(Before-and-after change data)
::::::::::
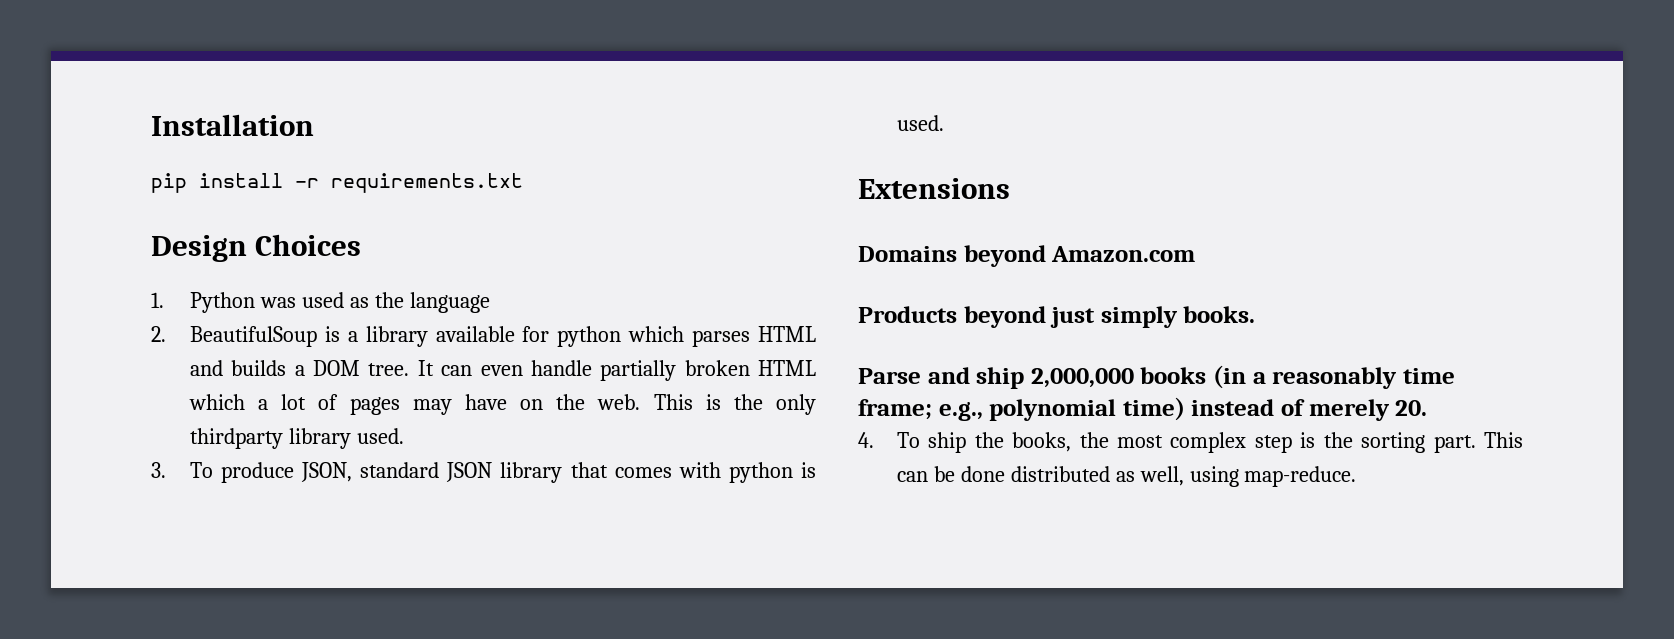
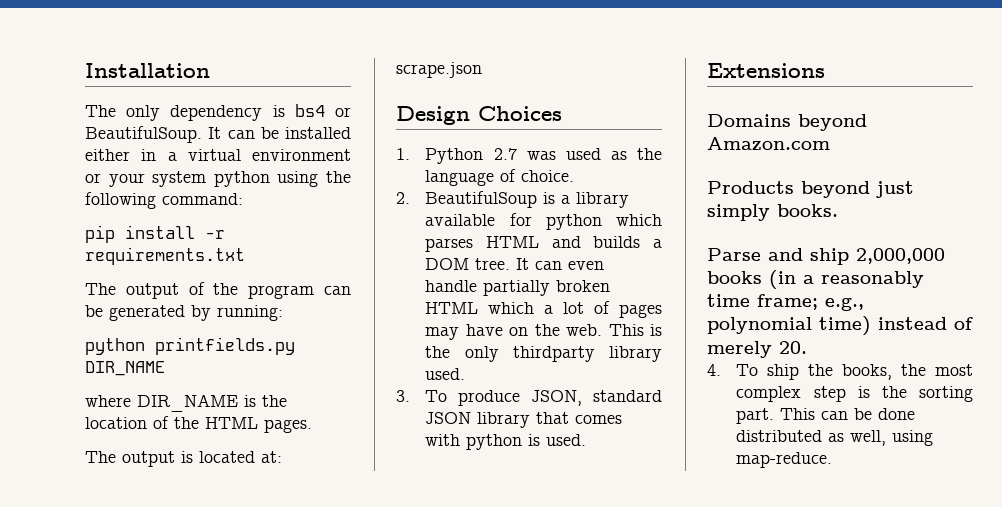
[151,173,523,193] pip install -r requirements.txt -> [85,104,351,121] [85,126,351,143] [85,149,351,161] [85,171,351,187] [85,192,243,209] [85,225,225,243] [85,247,245,265] [85,282,351,299] [85,305,283,321] [85,337,295,355] [85,361,165,376] [85,394,287,412] [85,416,312,433] [85,451,282,467] [396,62,482,78] The only dependency is bs4 or BeautifulSoup. It can be installed either in a virtual environment or your system python using the following command: // pip install -r requirements.txt // The output of the program can be generated by running: // python printfields.py DIR_NAME // where DIR_NAME is the location of the HTML pages. // The output is located at: scrape.json
(255, 302) none -> [493,148,517,160] 2.7
(490, 302) none -> [500,169,575,182] of choice.

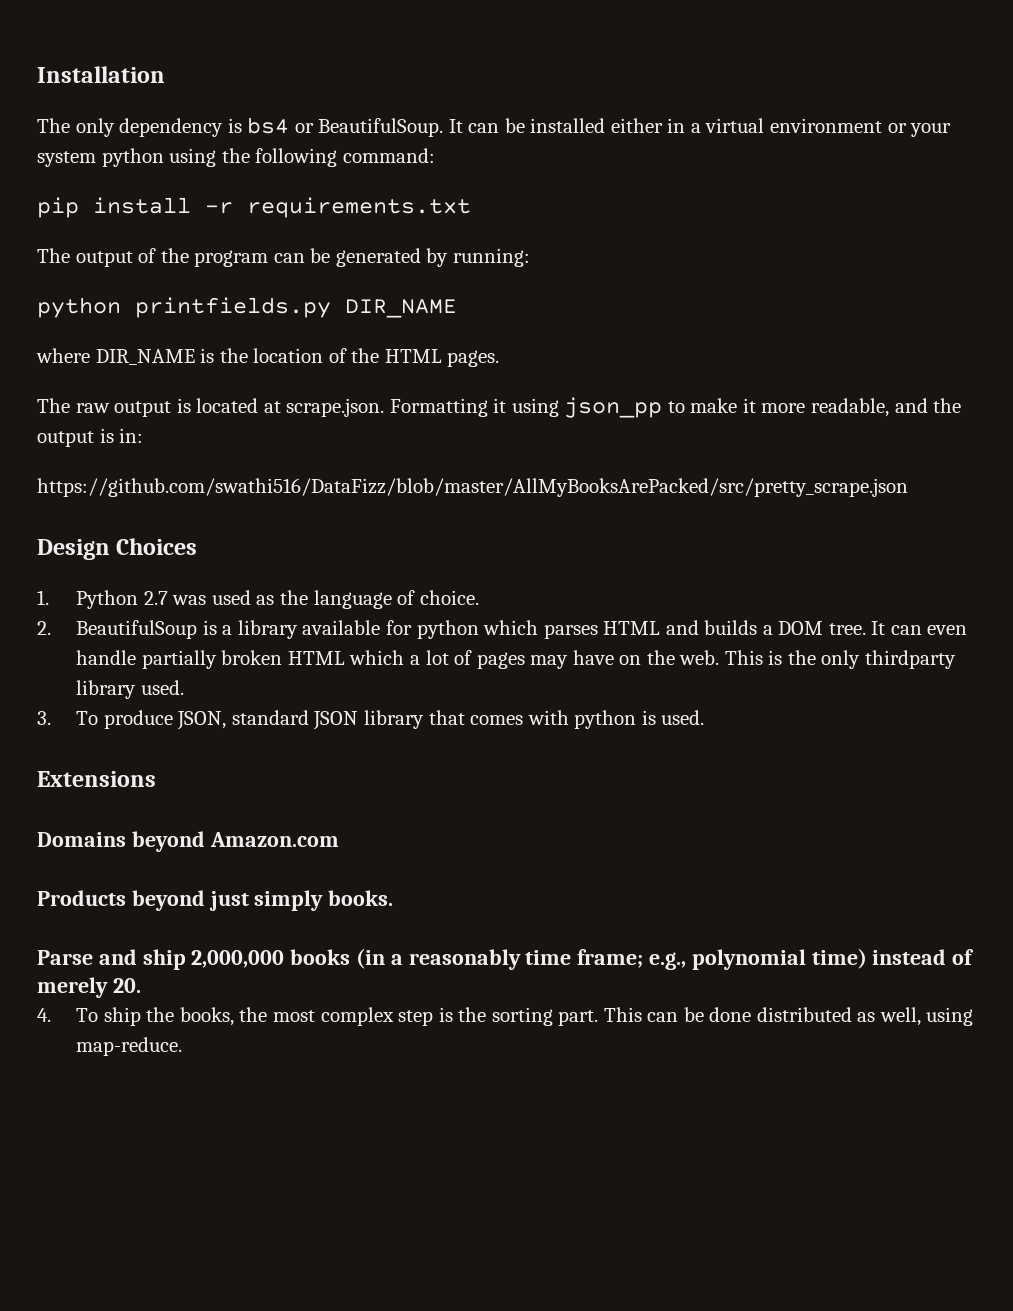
(116, 457) none -> [75,403,110,413] raw
[261,451,282,463] [396,62,482,78] at: scrape.json -> [263,397,962,418] [37,428,144,447] [37,478,908,497] at scrape.json. Formatting it using json_pp to make it more readable, and the output is in: // https://github.com/swathi516/DataFizz/blob/master/AllMyBooksArePacked/src/pretty_scrape.json

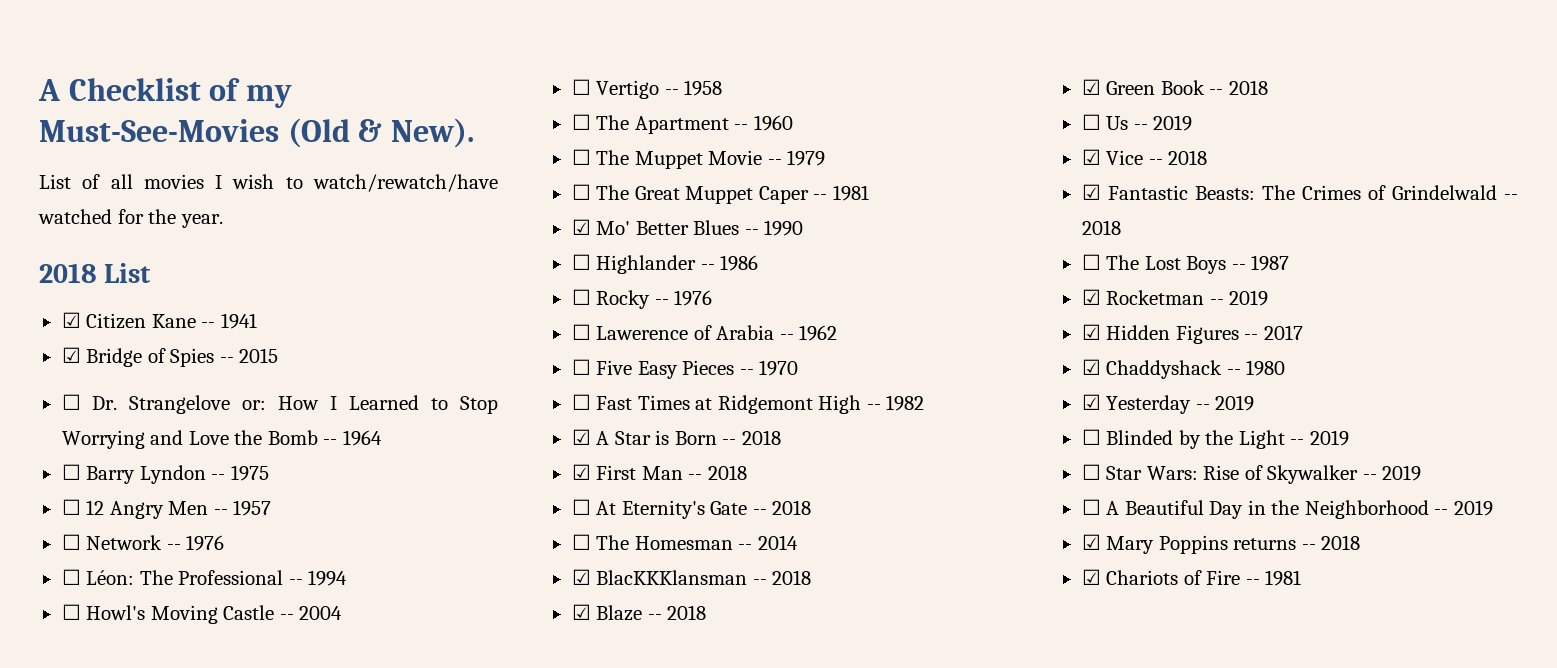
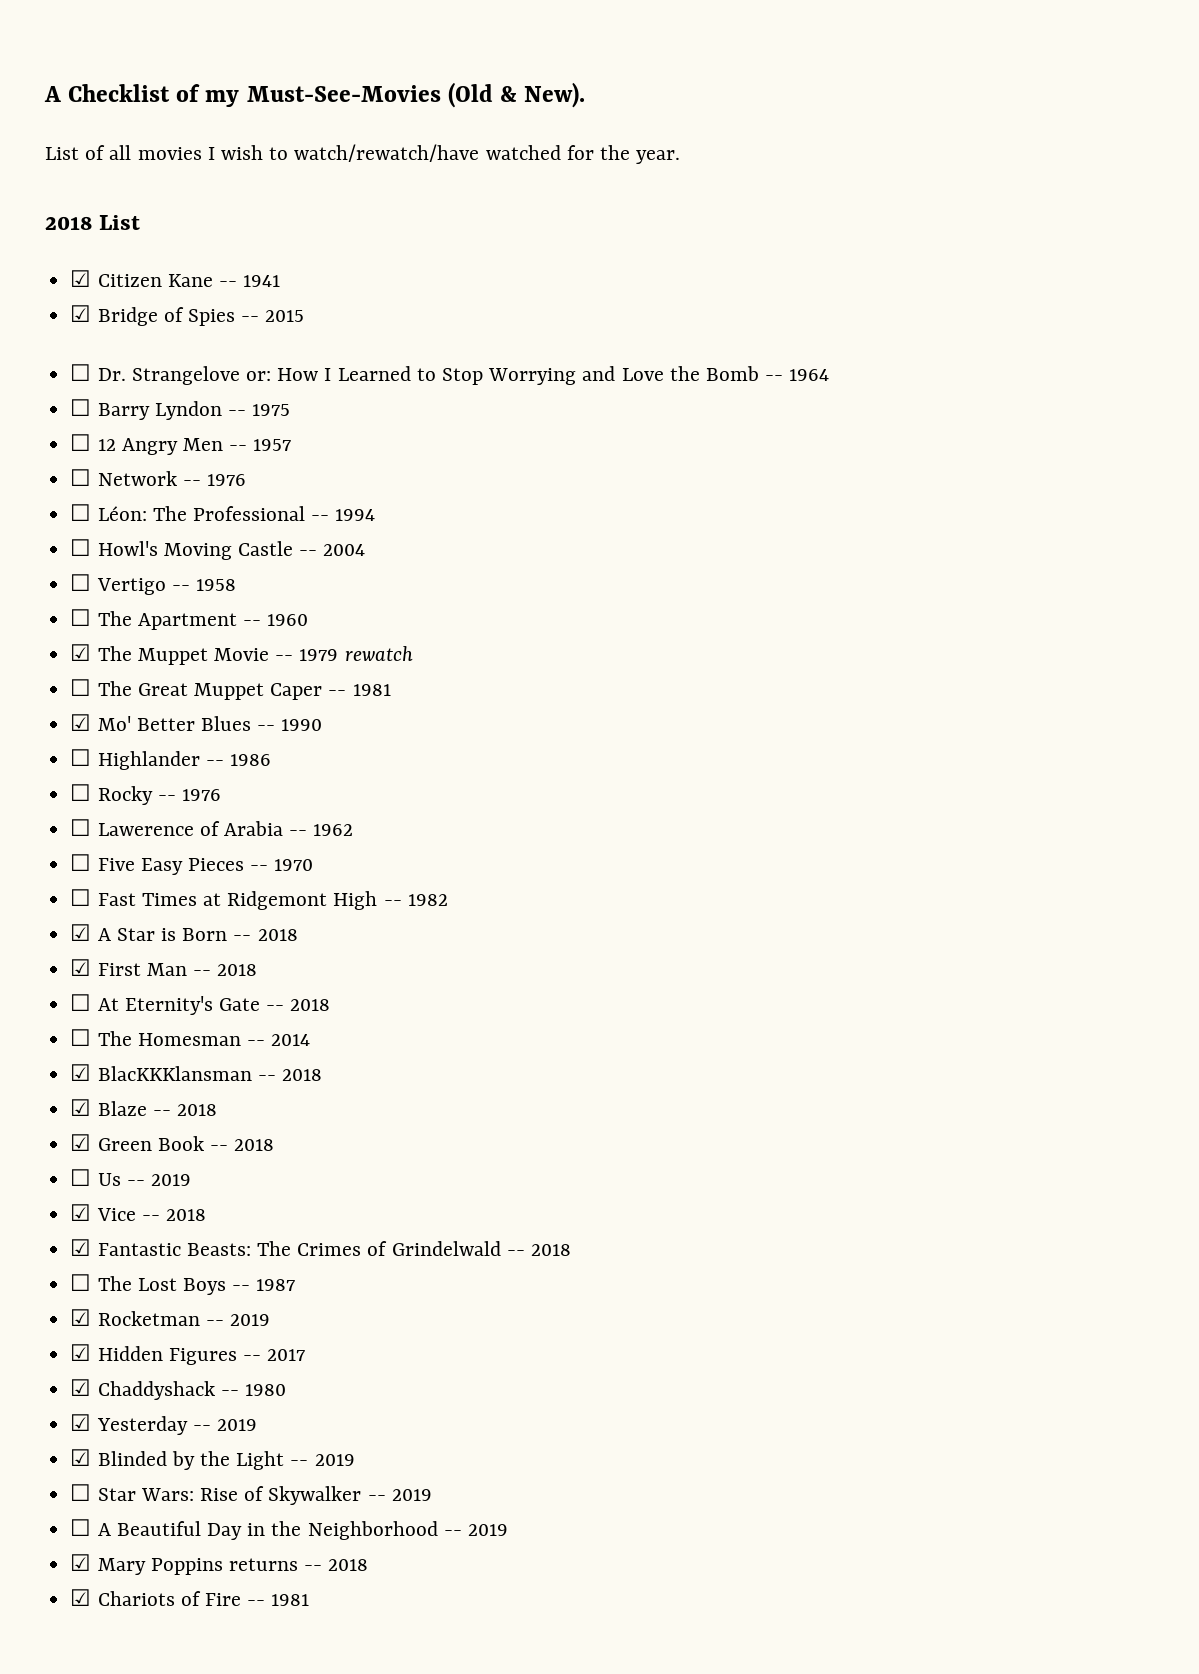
[571,149,591,165] ☐ -> [70,644,92,661] ☑
(826, 158) none -> [344,646,413,661] rewatch
[1081,429,1101,445] ☐ -> [70,1449,92,1466] ☑

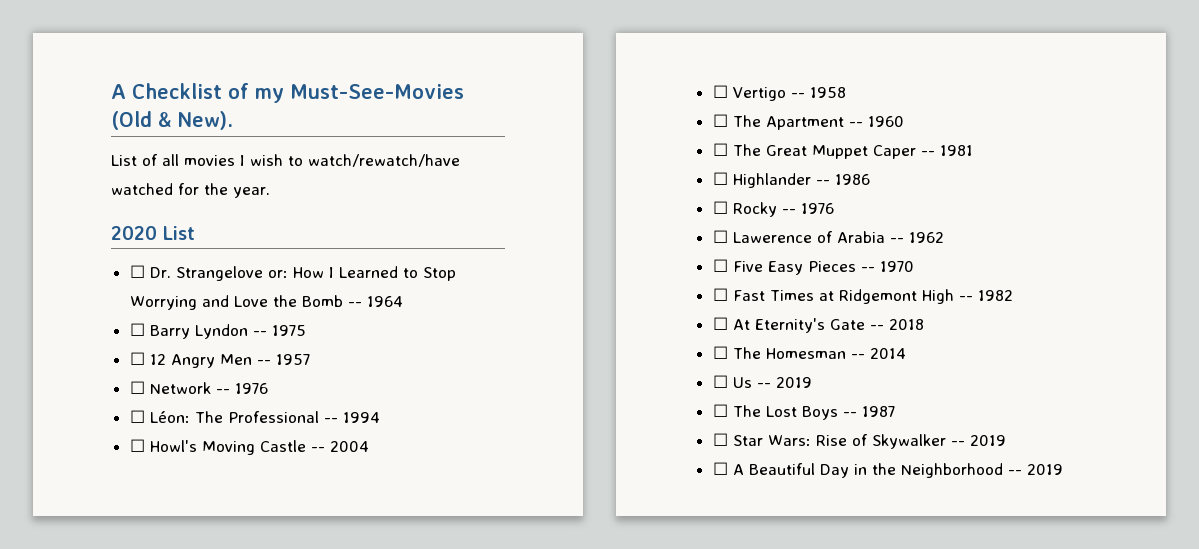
[45,215,140,230] [70,270,281,287] [70,305,305,326] 2018 List // ☑ Citizen Kane -- 1941 // ☑ Bridge of Spies -- 2015 -> [111,226,195,240] 2020 List
[70,644,413,665] // ☑ The Muppet Movie -- 1979 rewatch -> (904, 121) none
[70,714,323,731] // ☑ Mo' Better Blues -- 1990 -> (973, 150) none
[70,924,298,941] [70,959,258,976] // ☑ A Star is Born -- 2018 // ☑ First Man -- 2018 -> (1013, 295) none
[70,1064,322,1081] [70,1099,217,1116] [70,1134,275,1151] [70,1169,191,1186] [70,1204,206,1221] [70,1239,571,1256] ☑ BlacKKKlansman -- 2018 // ☑ Blaze -- 2018 // ☑ Green Book -- 2018 // ☐ Us -- 2019 // ☑ Vice -- 2018 // ☑ Fantastic Beasts: The Crimes of Grindelwald -- 2018 -> [712,375,812,388] ☐ Us -- 2019
[70,1309,270,1326] [70,1344,306,1365] [70,1379,286,1400] [70,1414,257,1435] [70,1449,355,1470] // ☑ Rocketman -- 2019 // ☑ Hidden Figures -- 2017 // ☑ Chaddyshack -- 1980 // ☑ Yesterday -- 2019 // ☑ Blinded by the Light -- 2019 -> (895, 411) none
[70,1554,369,1575] [70,1589,310,1606] // ☑ Mary Poppins returns -- 2018 // ☑ Chariots of Fire -- 1981 -> (1063, 469) none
::::::::::
Reproduce each line of the records in which "rewatch" appears.

- _Reply_:
(826, 158) none -> [344,646,413,661] rewatch
[70,644,413,665] // ☑ The Muppet Movie -- 1979 rewatch -> (904, 121) none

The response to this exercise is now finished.